Good morning and welcome back!
I want to begin this morning by acknowledging that first days are always a bit rough; as you go from class to class, you may hear about upcoming quizzes, tests, papers, and projects. It can all be a bit overwhelming. On top of all of this you may be a bit anxious about simply being here. As queasy as you may feel right now, you still aren’t quite as anxious as the guy who tried to sing “Happy Birthday” to Roseanne Barr. Take a look:
Most of us try to disguise whatever anxiety we may be experiencing, but rest assured, if you didn’t rest so easily last night, you were not alone.In my office, I have a copy of a poster that Churchill had displayed throughout London during the blitz. It simply says, “Keep calm and carry on.”
That’s my first piece of advice for all of us today. Let’s not get overwhelmed. We’ll be able to handle whatever life throws at us, if we can just take care of today.
My second piece of advice has to do with cars, sort of. The columnist George Will claims to have developed, what he calls the “Ohio, 1891 automobile” view of history, because in the state of Ohio in the year 1891, there were only two cars. And they crashed. Bad things are going to happen, so let’s not be surprised when they do. You may not get the part, the grade, the friend or the recognition that you so richly deserve. It will hurt, but you can bounce back. So plan on bouncing ahead of time.
I will end this morning with a quick and somewhat goofy story about a guy who lost his keys in the dark. He soon found a lamppost and there under the light, he used a piece of chalk and took a very rational approach to finding his keys. He wrote “A through Z” on the road, and under each letter, he put the numbers 1 to 10 under each letter. He created a series of boxes that he then checked. But he didn’t find his keys.
Then he tried a behavioralist approach. He put an “M and M” in each box, and again, he checked each one thoroughly. He rewarded himself with a piece of candy after checking each box, but still could not find his keys.

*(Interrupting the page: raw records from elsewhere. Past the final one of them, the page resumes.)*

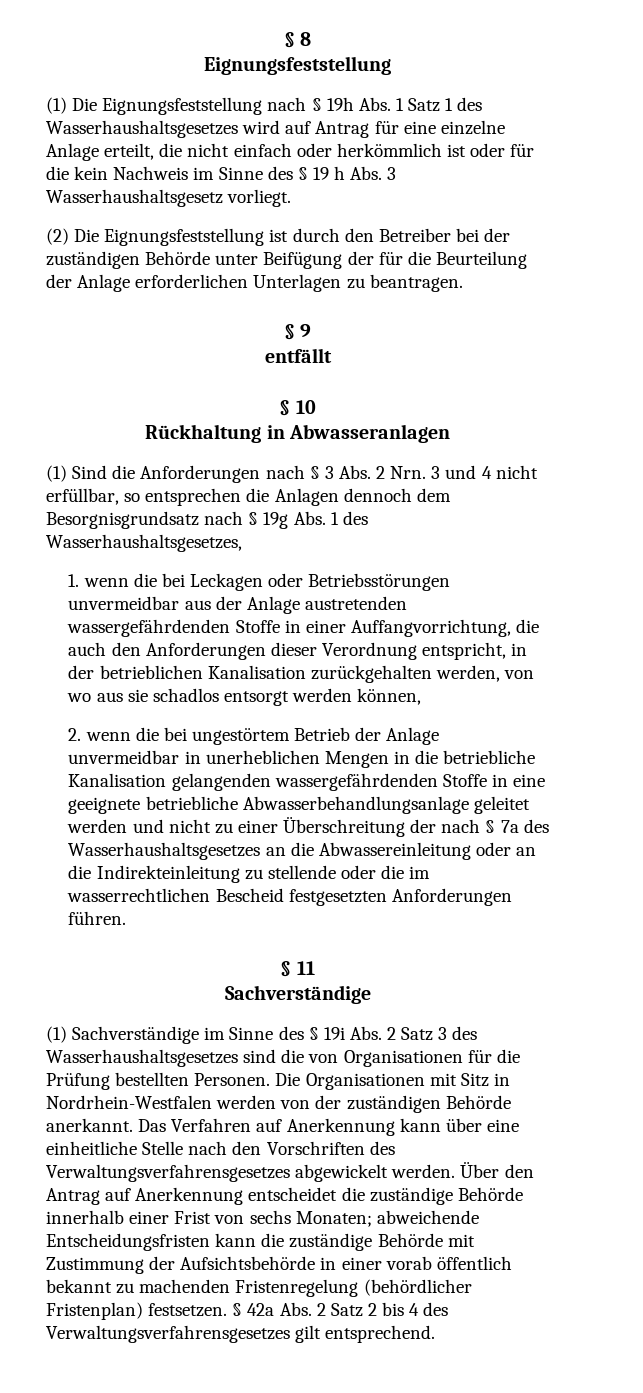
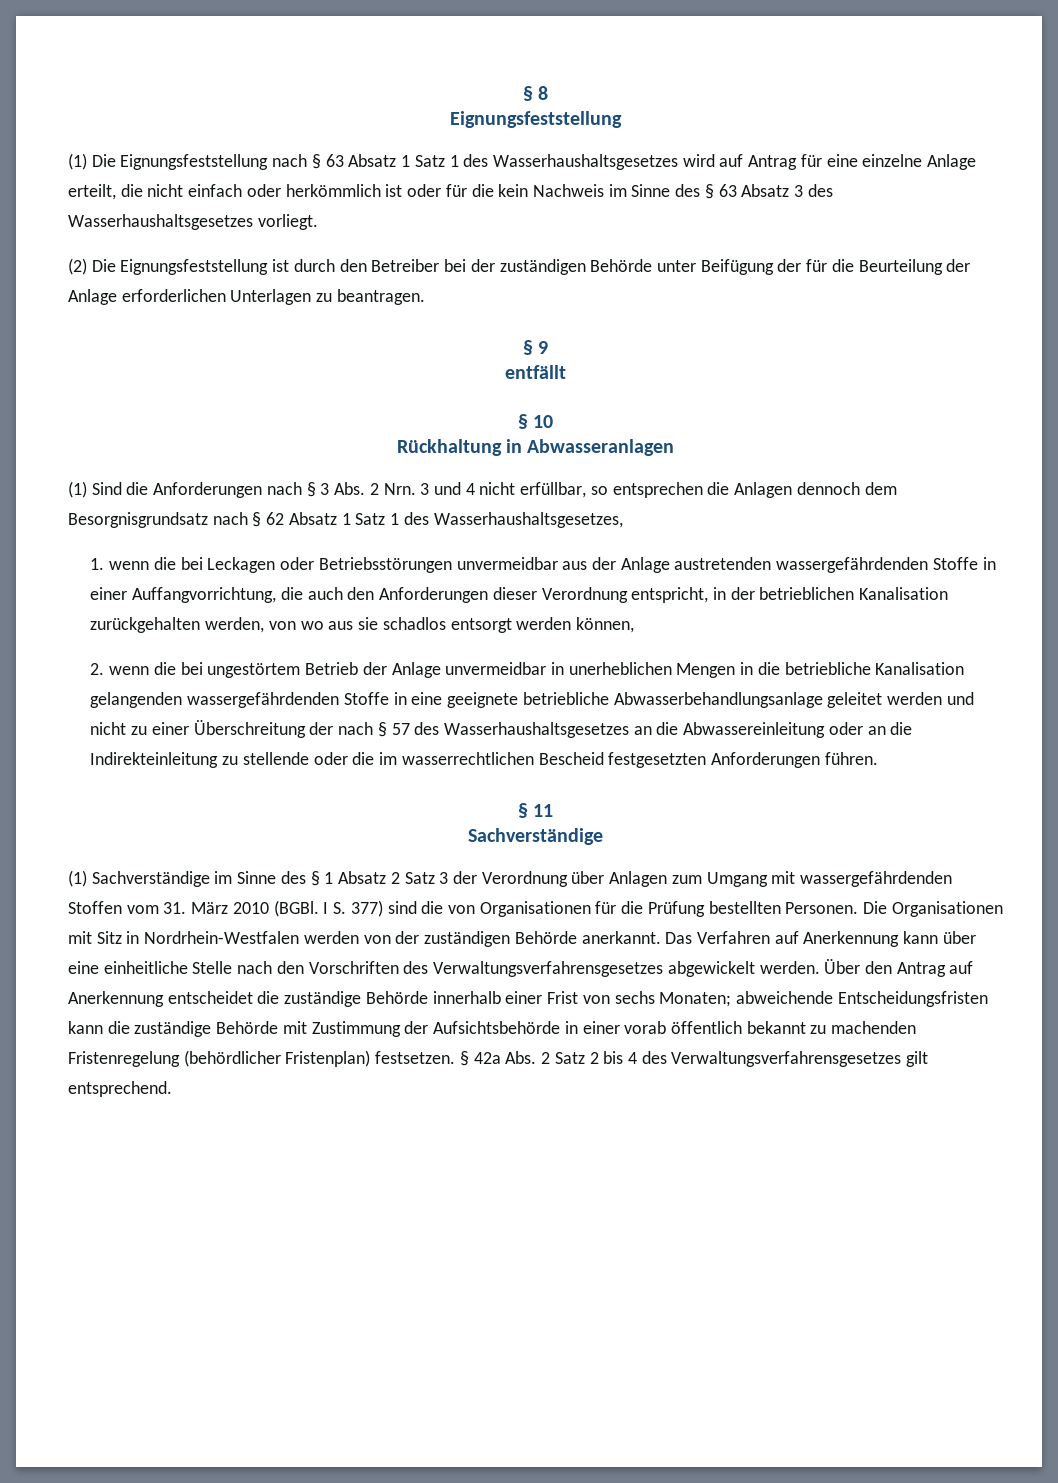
- (1) Die Eignungsfeststellung nach § 19h Abs. 1 Satz 1 des Wasserhaushaltsgesetzes wird auf Antrag für eine einzelne Anlage erteilt, die nicht einfach oder herkömmlich ist oder für die kein Nachweis im Sinne des § 19 h Abs. 3 Wasserhaushaltsgesetz vorliegt.
+ (1) Die Eignungsfeststellung nach § 63 Absatz 1 Satz 1 des Wasserhaushaltsgesetzes wird auf Antrag für eine einzelne Anlage erteilt, die nicht einfach oder herkömmlich ist oder für die kein Nachweis im Sinne des § 63 Absatz 3 des Wasserhaushaltsgesetzes vorliegt.
- (1) Sind die Anforderungen nach § 3 Abs. 2 Nrn. 3 und 4 nicht erfüllbar, so entsprechen die Anlagen dennoch dem Besorgnisgrundsatz nach § 19g Abs. 1 des Wasserhaushaltsgesetzes,
+ (1) Sind die Anforderungen nach § 3 Abs. 2 Nrn. 3 und 4 nicht erfüllbar, so entsprechen die Anlagen dennoch dem Besorgnisgrundsatz nach § 62 Absatz 1 Satz 1 des Wasserhaushaltsgesetzes,
- 2. wenn die bei ungestörtem Betrieb der Anlage unvermeidbar in unerheblichen Mengen in die betriebliche Kanalisation gelangenden wassergefährdenden Stoffe in eine geeignete betriebliche Abwasserbehandlungsanlage geleitet werden und nicht zu einer Überschreitung der nach § 7a des Wasserhaushaltsgesetzes an die Abwassereinleitung oder an die Indirekteinleitung zu stellende oder die im wasserrechtlichen Bescheid festgesetzten Anforderungen führen.
+ 2. wenn die bei ungestörtem Betrieb der Anlage unvermeidbar in unerheblichen Mengen in die betriebliche Kanalisation gelangenden wassergefährdenden Stoffe in eine geeignete betriebliche Abwasserbehandlungsanlage geleitet werden und nicht zu einer Überschreitung der nach § 57 des Wasserhaushaltsgesetzes an die Abwassereinleitung oder an die Indirekteinleitung zu stellende oder die im wasserrechtlichen Bescheid festgesetzten Anforderungen führen.
- (1) Sachverständige im Sinne des § 19i Abs. 2 Satz 3 des Wasserhaushaltsgesetzes sind die von Organisationen für die Prüfung bestellten Personen.
+ (1) Sachverständige im Sinne des § 1 Absatz 2 Satz 3 der Verordnung über Anlagen zum Umgang mit wassergefährdenden Stoffen vom 31. März 2010 (BGBl. I S. 377) sind die von Organisationen für die Prüfung bestellten Personen.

Then he tried an educational approach to key finding. He took out his google machine and did some research on the history of keys. He might have been a Theory of Knowledge student because he was soon immersed in learning about keys in literature and understanding keys as metaphor. While he was enlightened, he still didn’t have his keys.
Finally he tried the therapeutic approach to finding his keys. He called a 12 step, lost key hot line, and there he talked to other people who had lost their keys. They shared their stories of loss, and they shared their experience, strength, and hope. And while the man felt better, he still didn’t have his keys.
At this point, a friend came by to ask what was going on, and he asked, “Where did you actually lose your keys?” His friend’s reply was, “Oh, I lost the keys about a mile down that dark road, but I’m looking here because the light is so much better under the lamppost.”
Ok. I told you the story was goofy. “Apocryphal” might have been a better word, but I thought it might scare you on the first day of school. My point is that we are all a bit like that guy who is drawn to the light, to what is familiar, to what is comfortable. I hope that as we start the year together, we will be more open to taking more risks, to trying new things, whether it’s a new academic course, a new club or art or team.
I confess that, when I was in high school, I wanted to do drama but didn’t have the courage to try out. Later, at university, I finally took a chance and had a great experience. But I waited too long because I was afraid of the dark.
So my 3 take-aways for today are:
1. First days back are tough on every one, and if you are feeling a bit anxious, remember the nervous kid and Winston Churchill’s “Keep Calm and Carry On.”
2. Bad things happened in Ohio in 1891. They will happen this year in Toronto, too. The good news is that these set backs will help you develop resiliency, and that resiliency may be the most important thing you learn this year.
3. Remember the man with the lost keys, and don’t be afraid to try out for the checkers team this year, if that’s what you really want to do.